Les gens vont vous découvrir dans une ambiance intime cet après-midi. Préféres-tu ce genre d’athmosphère ou celle des vraies grandes scènes ?
E.M : Je dirais que je n’ai pas vraiment de préférence. J’ai été sur la route pendant 35 ans et j’ai joué toute sorte de salles, des plus petites au grands stades. Cela dépends donc toujours du rapport avec le public, mais je dois dire que je préfère jouer dans des petits clubs, car ça me rappelle les débuts.
Qu’est-ce que le live t’apportes ?
E.M : Le live est la veine de ma musique. J’ai commencé dans les années 60 ou enregistrer en studio était en premier lieu pour annoncer les concerts, et le live était l’unique façon de faire ton apprentissage du rock’n’roll. Tout ça a beaucoup changé car beaucoup de groupes se font signer et ont un hit avant même d’avoir joué un concert. Pour moi l’expérience du live est vitale, c’est ce qui me fait avancer et me donne de la créativité pour écrire des chansons. Je ne pense pas pouvoir vivre sans.
Aurais-tu changé quelque chose à ta carrière avec du recul ?
E.M : Oui je pense que j’aurai changé beaucoup de choses. Je ne regrette rien par contre, car j’ai eu une carrière très longue et c’est très rare. Certains ont du succès pendant très peu de temps et disparaissent ensuite. Je serais fou de me plaindre ! Ce que j’aurais changé serait de m’être pris la tête avec le business et tout ça. Mais je pense qu’il est question de destin chez moi, car j’ai très vite voyagé puis enchaîné ma carrière.
Qu’est-ce que tu aimes dans ton métier ?
E.M : Wouah ! Je peux surtout te dire ce que je n’y aime pas ! Les meilleurs moments sont les 2 heures ou tu es sur scène. Y arriver c’est le plus difficile, tu sais, les 8 heures de voyage et l’organisation autour peuvent être très ennuyantes… mais quand tu y es c’est magique ! J’aime beaucoup enregistrer également. Ecrire des chansons sont également des moments magiques.
Qu’est-ce qui t’inspires quand tu écris des paroles ?
E.M : Ca peut venir de plein de choses, un bout de conversation que j’entends, ce que je peux entendre dans des films… Mais c’est surtout quand j’entends la musique que des paroles me viennent.
Considères-tu aujourd’hui que tu as réalisé tous tes rêves ou t’en reste-t-il ?

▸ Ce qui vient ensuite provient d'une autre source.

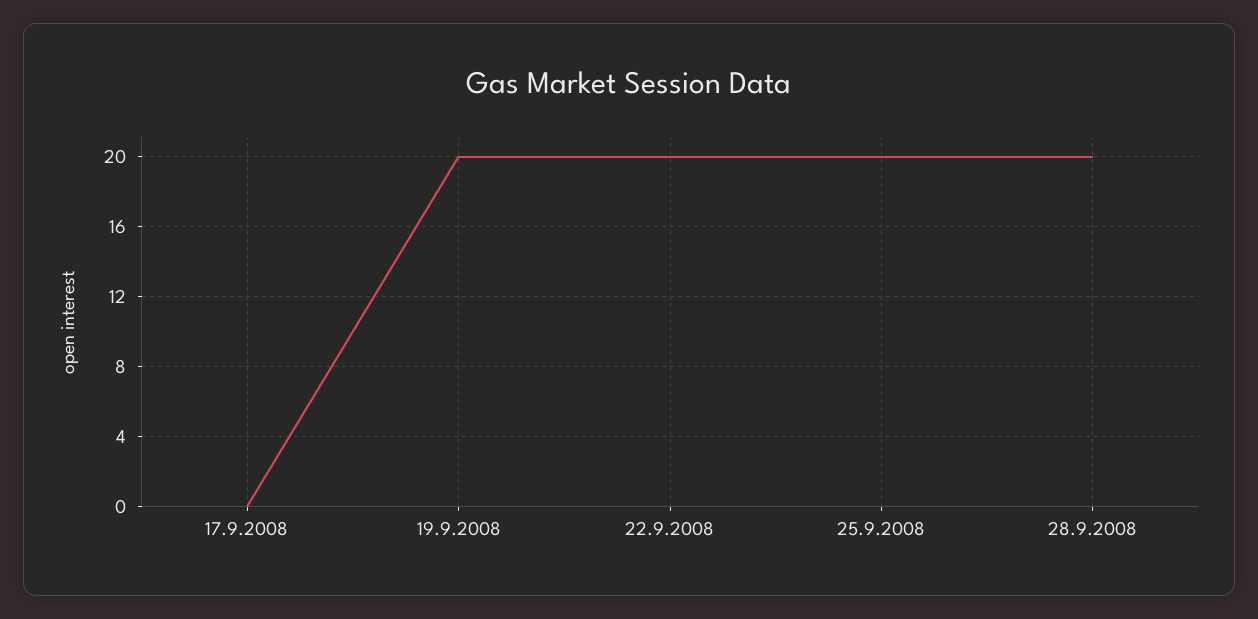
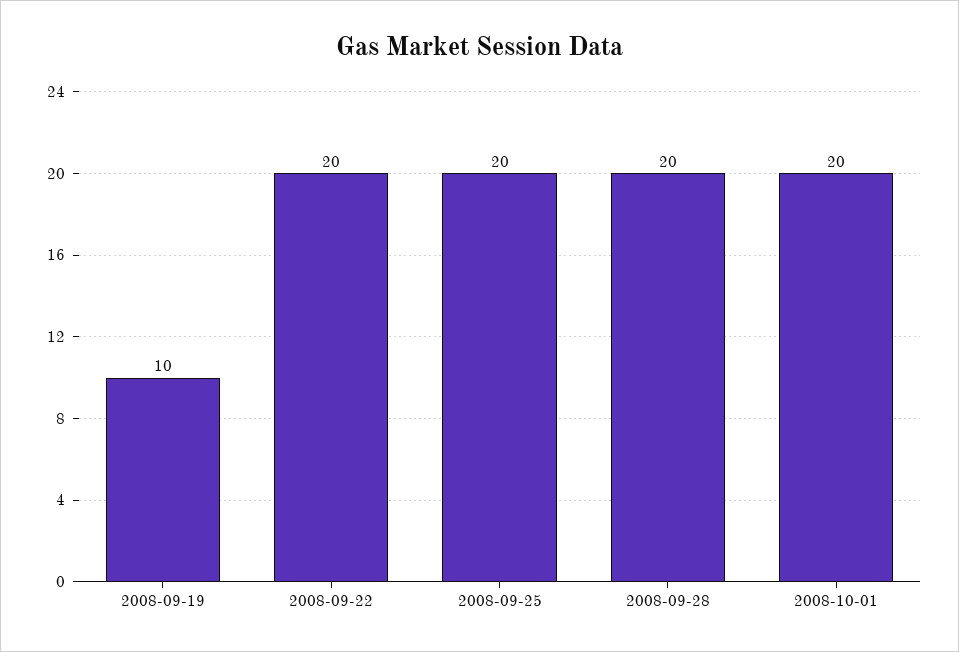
17.9.2008: 0 -> none
19.9.2008: 20 -> 10
2008-10-01: none -> 20

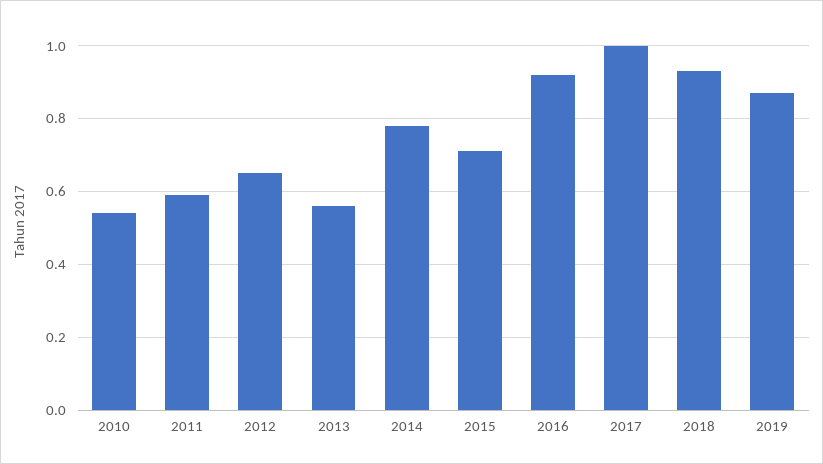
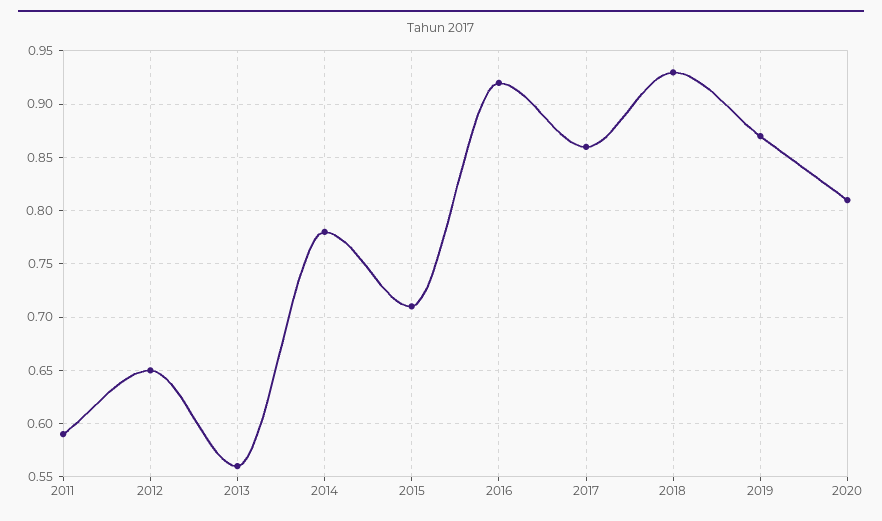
2010: 0.55 -> none
2017: 1 -> 0.86
2020: none -> 0.81

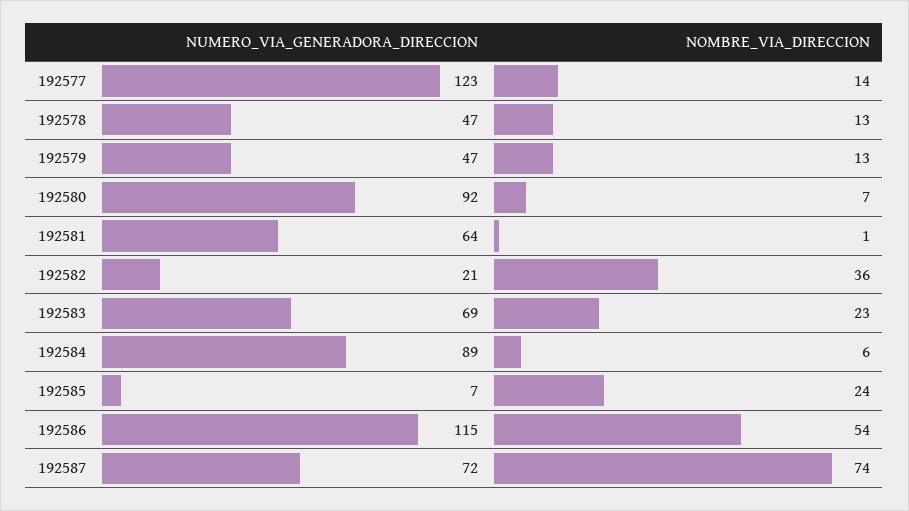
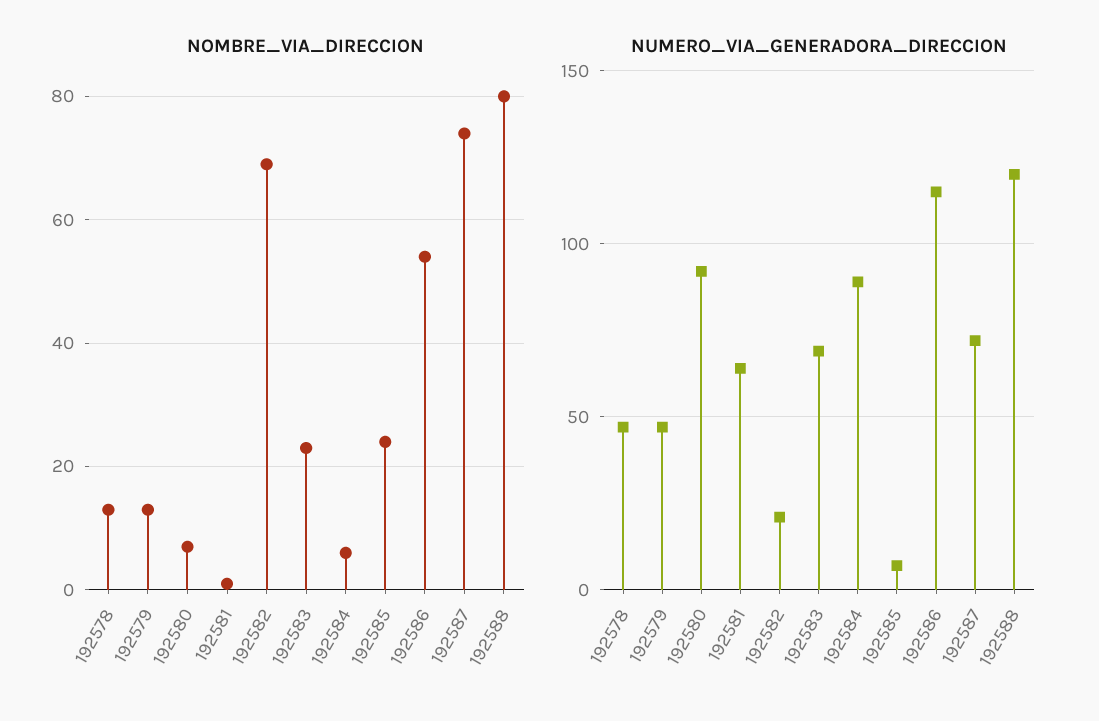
NUMERO_VIA_GENERADORA_DIRECCION, 192577: 123 -> none
NOMBRE_VIA_DIRECCION, 192577: 14 -> none
NOMBRE_VIA_DIRECCION, 192582: 36 -> 70
NOMBRE_VIA_DIRECCION, 192588: none -> 80
NUMERO_VIA_GENERADORA_DIRECCION, 192588: none -> 120

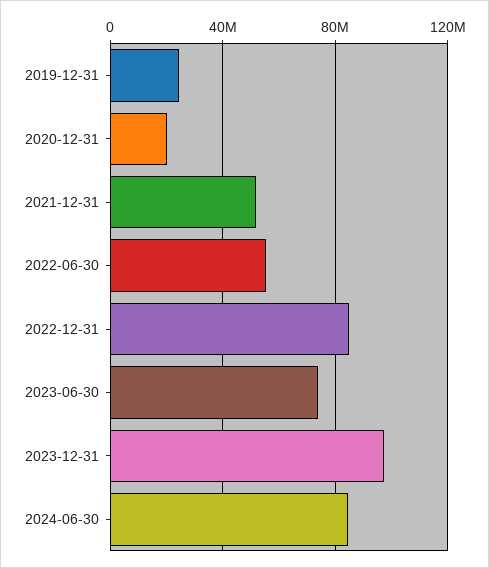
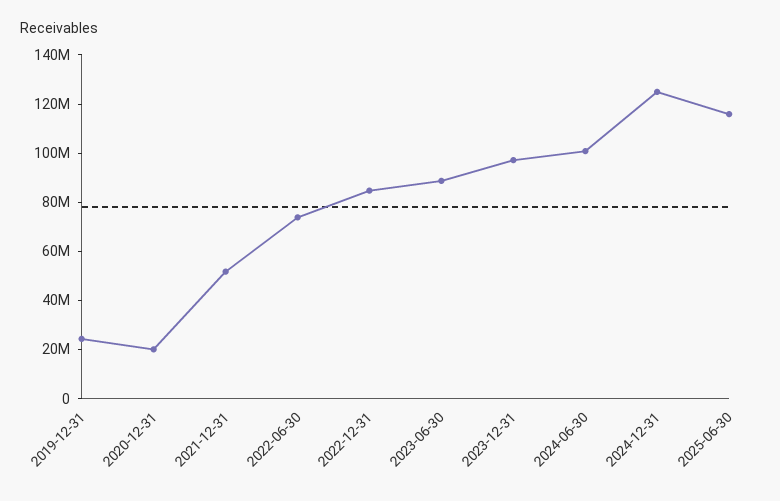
2022-06-30: 55000000 -> 75000000
2023-06-30: 75000000 -> 90000000
2024-06-30: 85000000 -> 100000000
2024-12-31: none -> 125000000
2025-06-30: none -> 115000000

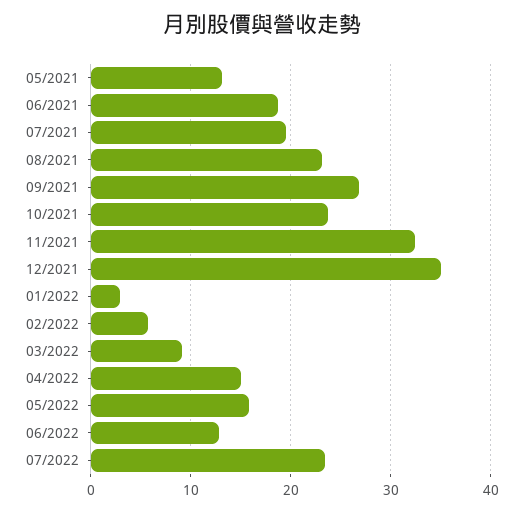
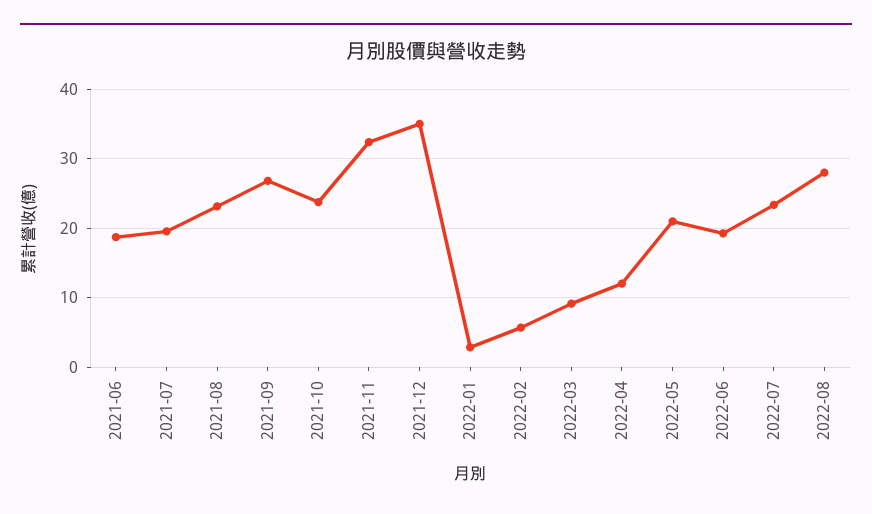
05/2021: 13 -> none
04/2022: 15 -> 12
05/2022: 16 -> 21
06/2022: 13 -> 19
2022-08: none -> 28

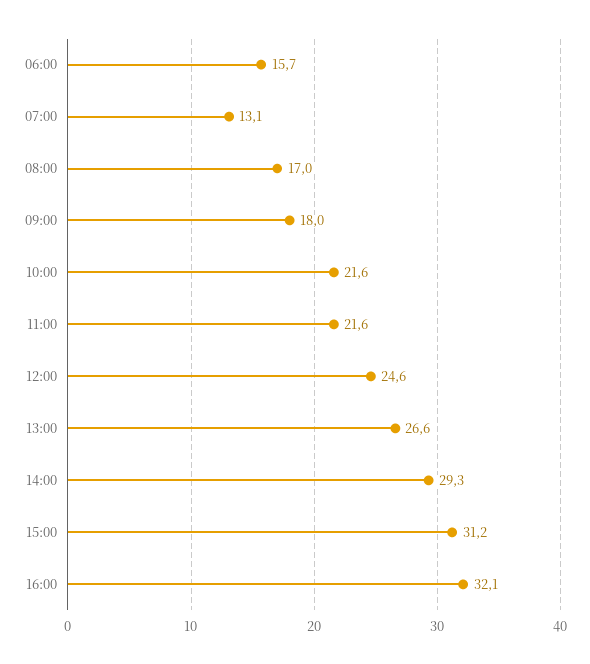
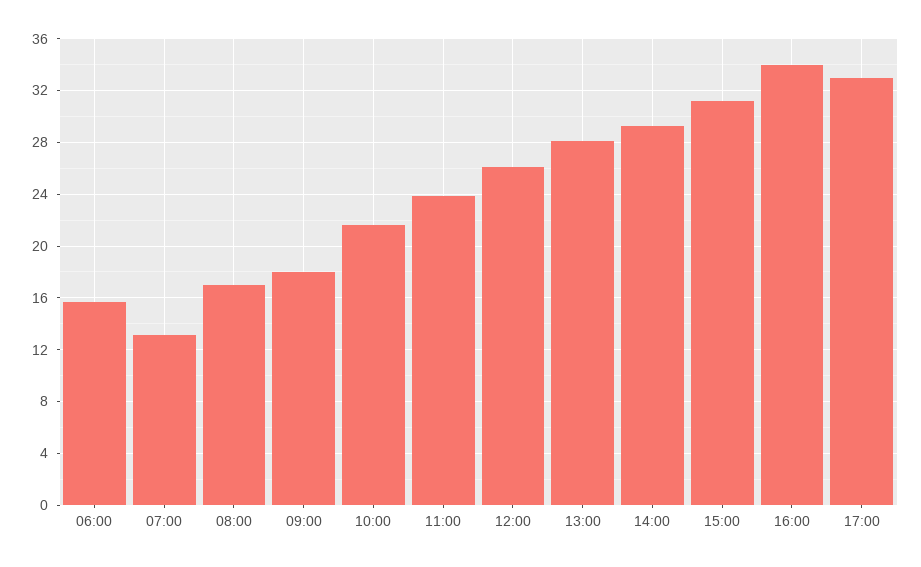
11:00: 21.6 -> 24
12:00: 24.6 -> 26
13:00: 26.6 -> 28
16:00: 32.1 -> 34
17:00: none -> 33

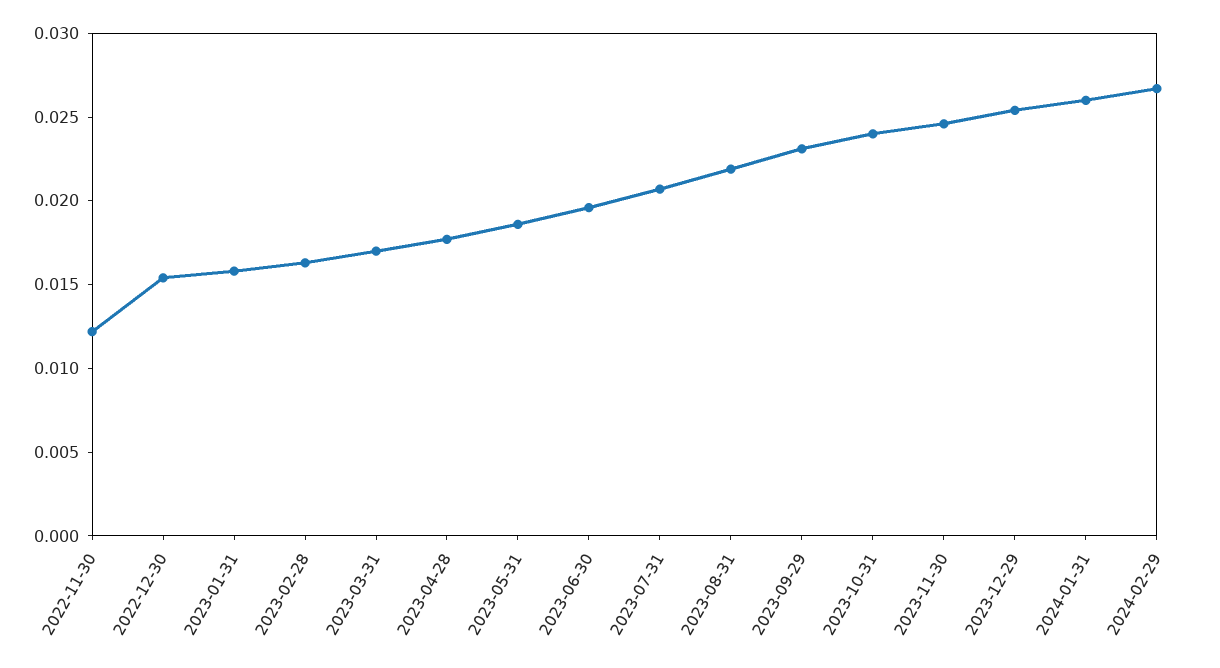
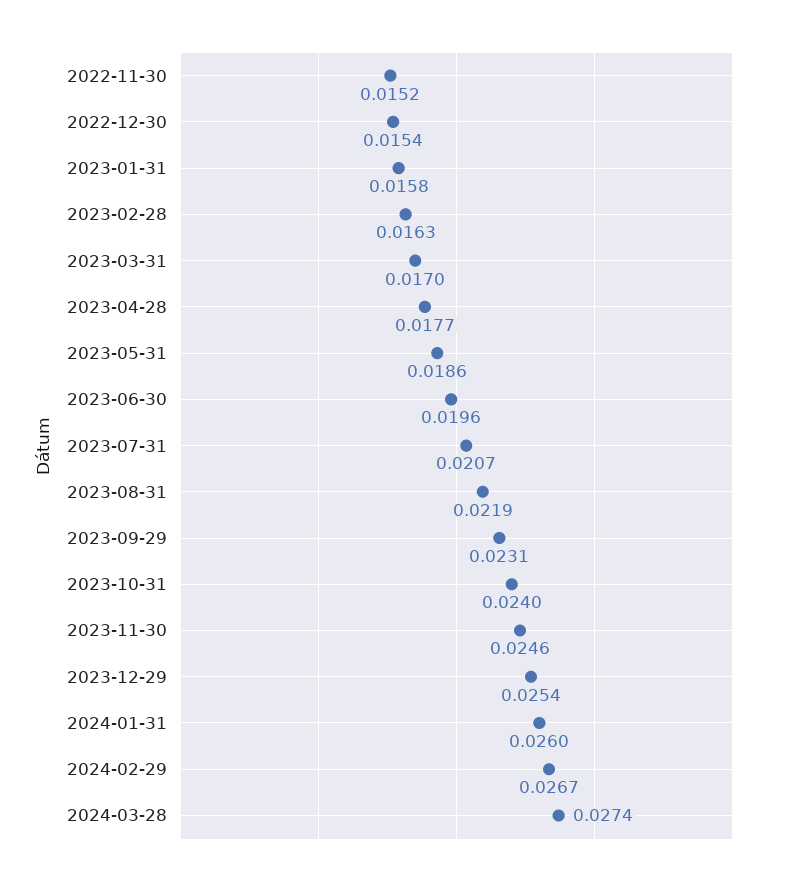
2022-11-30: 0.012 -> 0.0152
2024-03-28: none -> 0.0274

E.M. : A l’époque j’avais deux grands rêves, l’un était de devenir une rockstar et l’autre d’être écrivain. Aujourd’hui je ne sais même plus ce que c’est d’être une rockstar ! Bruce Springsteen ou les Stones sont plus que des rockstar, c’est même des icônes… Je pense que qui que ce soit qui puisse vivre de sa musique peut être qualifié de rockstar. C’est assez dur déjà comme ca l’est. Cette expérience m’a rendu humble.
Gaspard Murphy, ton fils, a suivi ta lignée en étant chanteur-guitariste dans les groupes Duplex et The Dukes. En quoi penses-tu l’avoir influencé ?
E.M : J’ai toujours essayé de ne pas le pousser. Il a été entouré depuis tout petit par les enregistrements, les tournées, … Je lui ai acheté sa première guitare en Espagne, une jolie petite guitare espagnole. Il a flashé sur sa première guitare électrique, c’était une Fender Telecaster, et il a fait son chemin. Sa musique est très différente de la mienne, mais grâce à tout ce qu’il a été exposé il a une connaissance de la musique très vaste. J’ai juste essayé de toujours lui montrer la réalité, qu’il faut travailler avant d’atteindre un certain niveau.
Quel est le meilleur conseil que l’on t’a donné ?
E.M : Ne prends pas de drogues !
L’as-tu suivi ?
E. M: Pas assez ! J’ai eu mes périodes à l’époque comme tout le monde. (rire)
Quels sont tes prochains buts ?
E.M : Il y a toujours les buts à court terme, notre tournée qui va venir, trois albums qui vont sortir aux US. L’un de mes buts et d’être plus présents là-bas et d’y tourner plus. J’ai aussi un nouveau livre sur lequel je travaille avec mon frère sur la belle époque, le CBGB’s et tout ça… Je suis dans une phase ou j’essaie de tirer un sens à ma carrière. Mais mon but à long terme est de rester le plus possible sur la route.
Peux-tu nous parler de la dernière vidéo que tu as sortie « Counterclockwise » ?
E.M : C’est une chanson que j’ai écrite avec Olivier Durand, qui est mon guitariste depuis 16 ans. Un de nos photographes a eu l’idée de faire cette vidéo, on a eu ces idées de sable et tout ce qui suit. Nous l’avons tourné en deux jours. Tu sais, Internet pour des artistes comme moi est la meilleure chose qui soit arrivée car nous pouvons être en contact avec nos fans, et l’idée que l’on puisse regarder mon clip depuis n’importe ou est géniale. C’est une chanson très difficile à jouer en live et maintenant qu’on en a fait une vidéo il n’est plus possible d’y couper !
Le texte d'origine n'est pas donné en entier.